## Your task
Scan the lines below for the word "space". Copy each line you find it in.

··· Given records

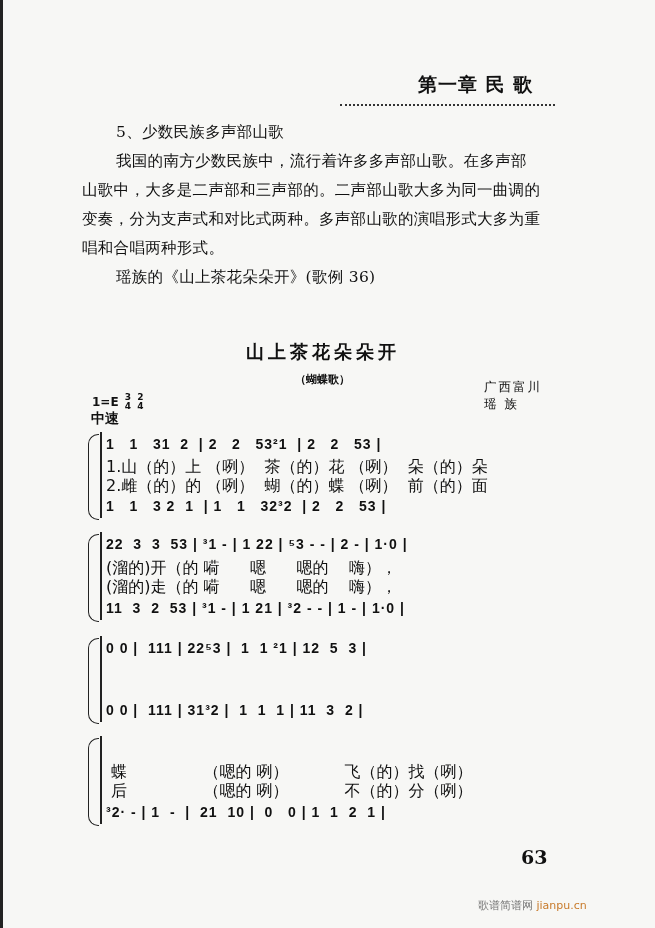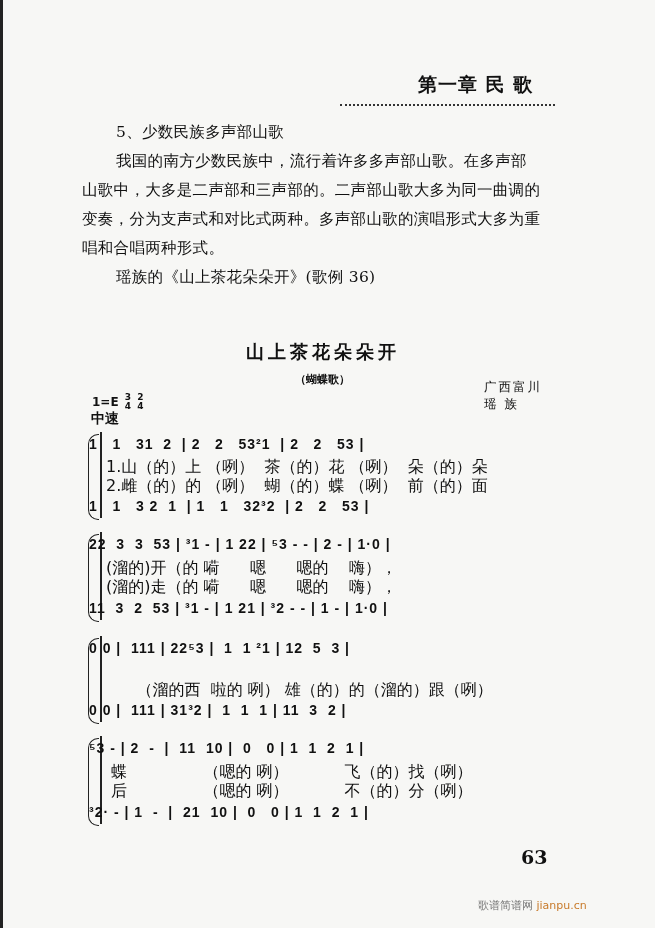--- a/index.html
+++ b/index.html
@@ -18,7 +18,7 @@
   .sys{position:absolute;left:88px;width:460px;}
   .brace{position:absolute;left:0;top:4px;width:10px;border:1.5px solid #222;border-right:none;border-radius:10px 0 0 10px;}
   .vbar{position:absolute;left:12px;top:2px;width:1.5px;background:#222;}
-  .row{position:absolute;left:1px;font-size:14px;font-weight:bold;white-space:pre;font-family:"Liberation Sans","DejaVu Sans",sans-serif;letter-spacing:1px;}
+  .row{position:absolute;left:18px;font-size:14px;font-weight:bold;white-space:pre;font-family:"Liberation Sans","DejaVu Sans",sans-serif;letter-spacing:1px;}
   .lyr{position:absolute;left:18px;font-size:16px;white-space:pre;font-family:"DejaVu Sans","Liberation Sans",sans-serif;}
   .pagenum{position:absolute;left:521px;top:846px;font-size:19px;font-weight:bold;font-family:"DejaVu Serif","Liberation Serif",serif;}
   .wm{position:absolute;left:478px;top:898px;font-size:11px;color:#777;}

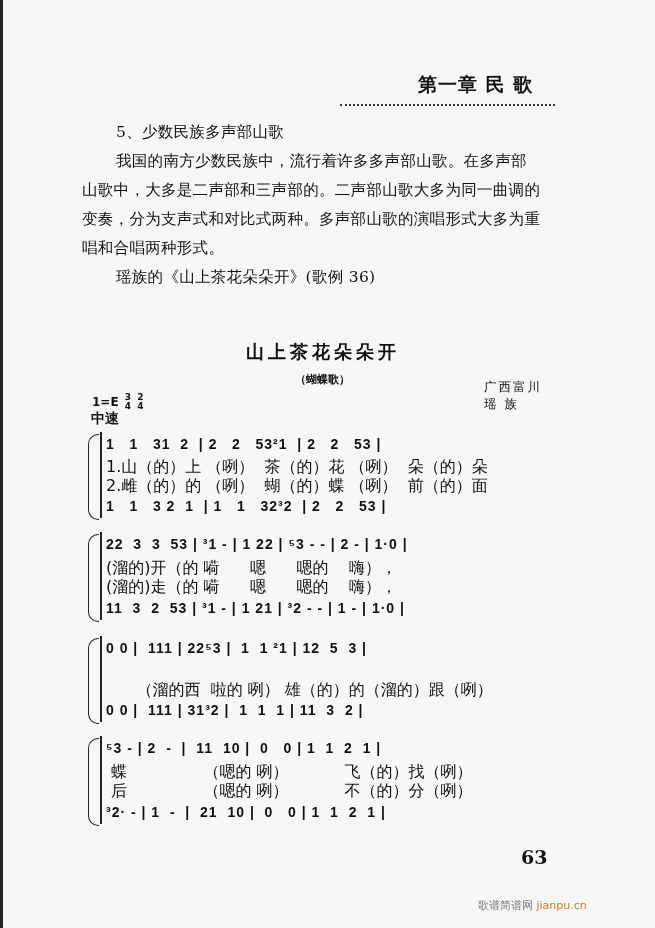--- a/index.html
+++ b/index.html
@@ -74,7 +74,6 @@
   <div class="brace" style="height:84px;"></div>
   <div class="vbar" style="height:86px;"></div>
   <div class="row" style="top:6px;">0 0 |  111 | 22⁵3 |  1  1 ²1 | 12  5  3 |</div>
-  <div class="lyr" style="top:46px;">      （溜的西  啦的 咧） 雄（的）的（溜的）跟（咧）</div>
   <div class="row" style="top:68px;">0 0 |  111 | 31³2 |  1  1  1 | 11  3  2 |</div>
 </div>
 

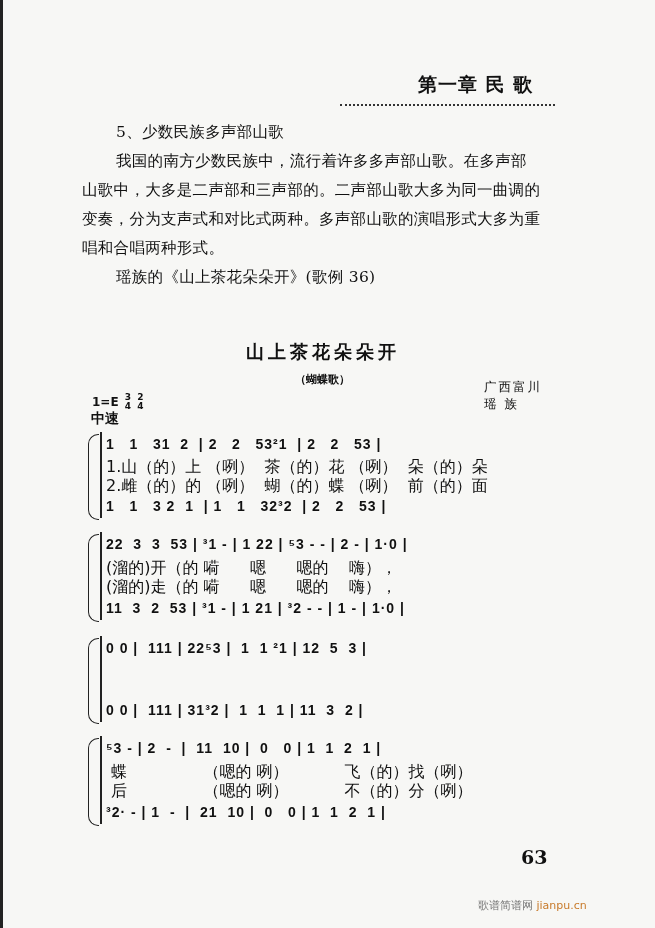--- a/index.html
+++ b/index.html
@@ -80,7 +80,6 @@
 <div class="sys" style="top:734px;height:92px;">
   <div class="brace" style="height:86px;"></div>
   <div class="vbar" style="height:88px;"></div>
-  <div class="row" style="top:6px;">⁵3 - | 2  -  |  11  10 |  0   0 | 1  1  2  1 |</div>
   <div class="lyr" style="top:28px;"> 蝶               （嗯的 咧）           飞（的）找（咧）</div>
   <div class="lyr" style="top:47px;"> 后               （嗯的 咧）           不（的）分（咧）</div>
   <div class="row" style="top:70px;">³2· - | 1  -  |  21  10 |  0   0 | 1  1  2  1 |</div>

······
··· Given records

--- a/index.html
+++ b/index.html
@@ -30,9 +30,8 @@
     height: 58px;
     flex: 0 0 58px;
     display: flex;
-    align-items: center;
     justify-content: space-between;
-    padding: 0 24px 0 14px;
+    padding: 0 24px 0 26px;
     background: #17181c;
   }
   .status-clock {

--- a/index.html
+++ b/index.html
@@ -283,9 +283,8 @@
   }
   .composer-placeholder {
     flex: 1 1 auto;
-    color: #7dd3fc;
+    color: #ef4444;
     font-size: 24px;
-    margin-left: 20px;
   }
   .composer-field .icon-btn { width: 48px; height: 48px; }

······
··· Given records

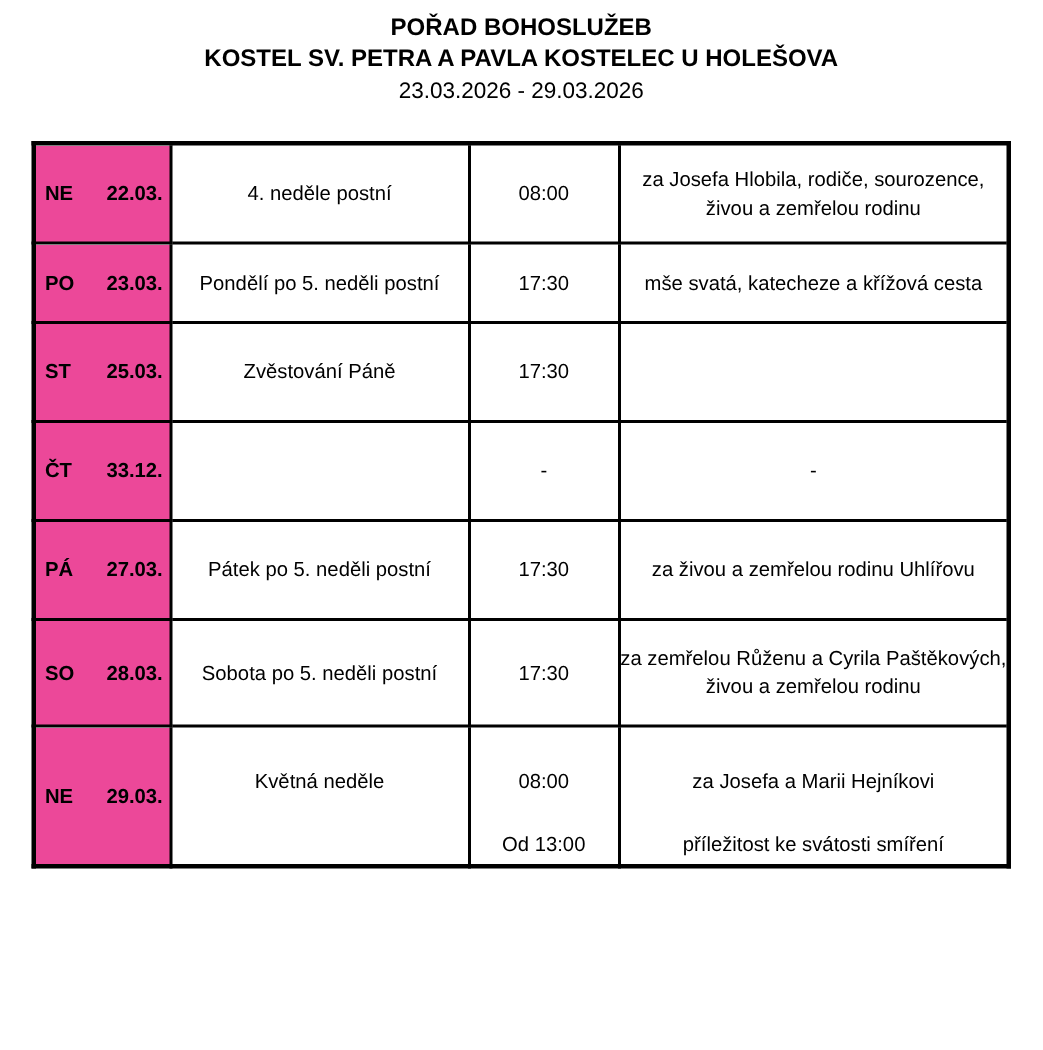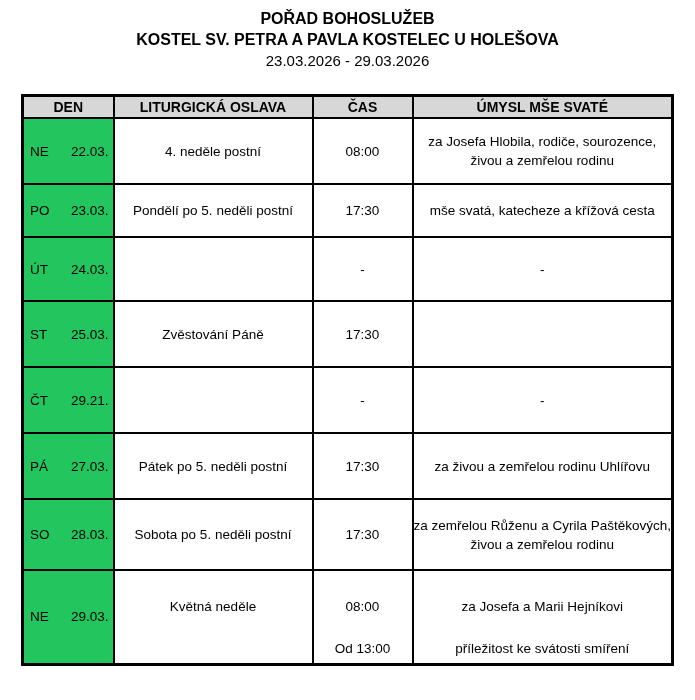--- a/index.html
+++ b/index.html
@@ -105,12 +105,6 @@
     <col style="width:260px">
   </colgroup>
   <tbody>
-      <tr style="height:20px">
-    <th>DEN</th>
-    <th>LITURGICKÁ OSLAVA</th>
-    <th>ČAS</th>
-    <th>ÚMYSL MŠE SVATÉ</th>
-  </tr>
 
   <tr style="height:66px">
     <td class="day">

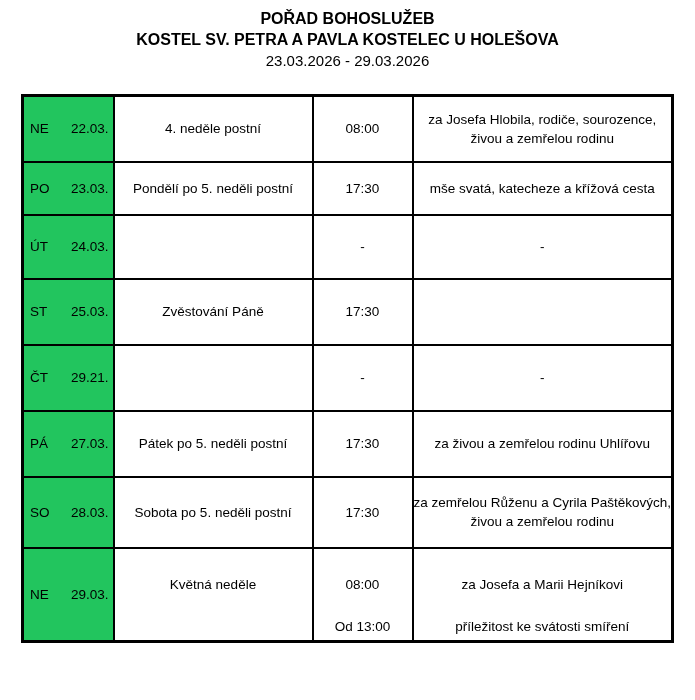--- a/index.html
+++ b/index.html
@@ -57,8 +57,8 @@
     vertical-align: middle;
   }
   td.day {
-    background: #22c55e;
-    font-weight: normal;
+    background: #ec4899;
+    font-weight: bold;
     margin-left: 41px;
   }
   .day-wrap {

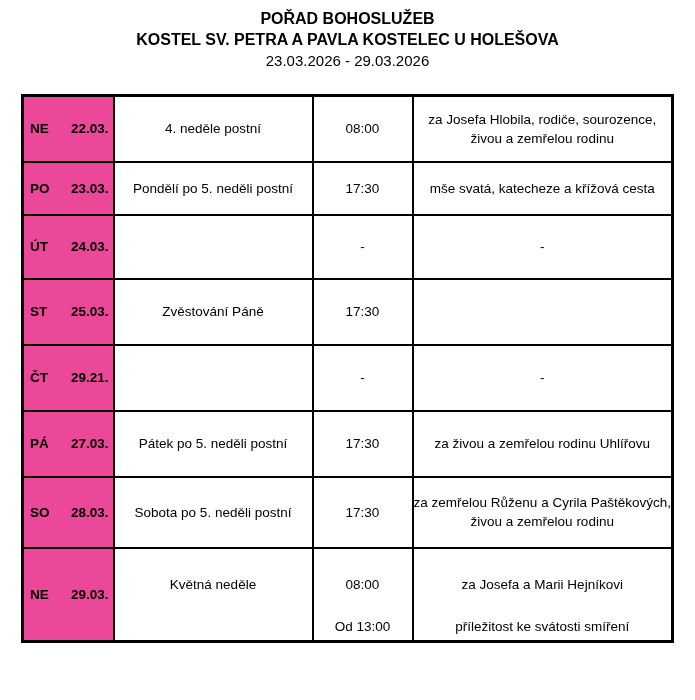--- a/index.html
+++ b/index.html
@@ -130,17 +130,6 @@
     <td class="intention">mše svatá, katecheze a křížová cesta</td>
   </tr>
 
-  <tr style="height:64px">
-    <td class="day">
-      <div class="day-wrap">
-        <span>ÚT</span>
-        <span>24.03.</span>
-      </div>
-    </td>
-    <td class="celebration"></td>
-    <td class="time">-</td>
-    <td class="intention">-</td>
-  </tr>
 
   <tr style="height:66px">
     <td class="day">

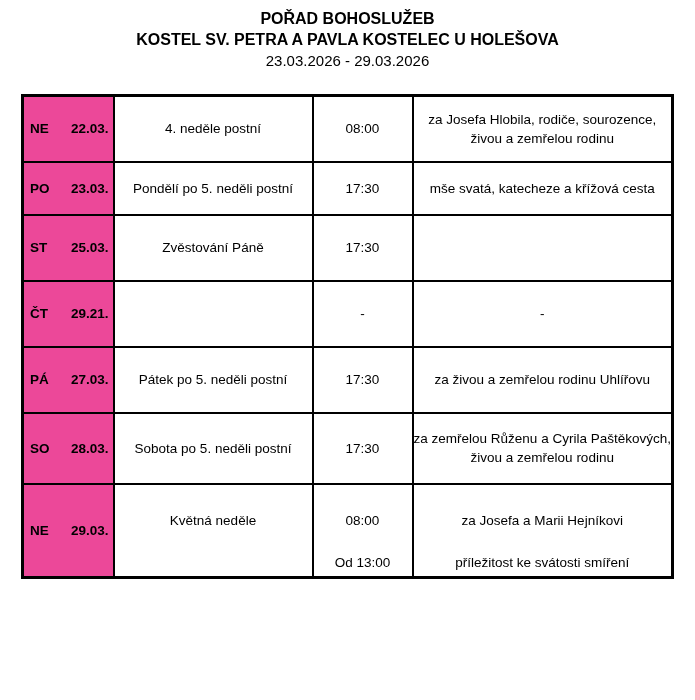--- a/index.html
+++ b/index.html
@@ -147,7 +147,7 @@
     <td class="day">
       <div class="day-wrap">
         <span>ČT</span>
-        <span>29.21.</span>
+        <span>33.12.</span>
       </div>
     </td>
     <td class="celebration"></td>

······

## Solution to the exercise
-  .row{position:absolute;left:1px;font-size:14px;font-weight:bold;white-space:pre;font-family:"Liberation Sans","DejaVu Sans",sans-serif;letter-spacing:1px;}
+  .row{position:absolute;left:18px;font-size:14px;font-weight:bold;white-space:pre;font-family:"Liberation Sans","DejaVu Sans",sans-serif;letter-spacing:1px;}
   .lyr{position:absolute;left:18px;font-size:16px;white-space:pre;font-family:"DejaVu Sans","Liberation Sans",sans-serif;}
     justify-content: space-between;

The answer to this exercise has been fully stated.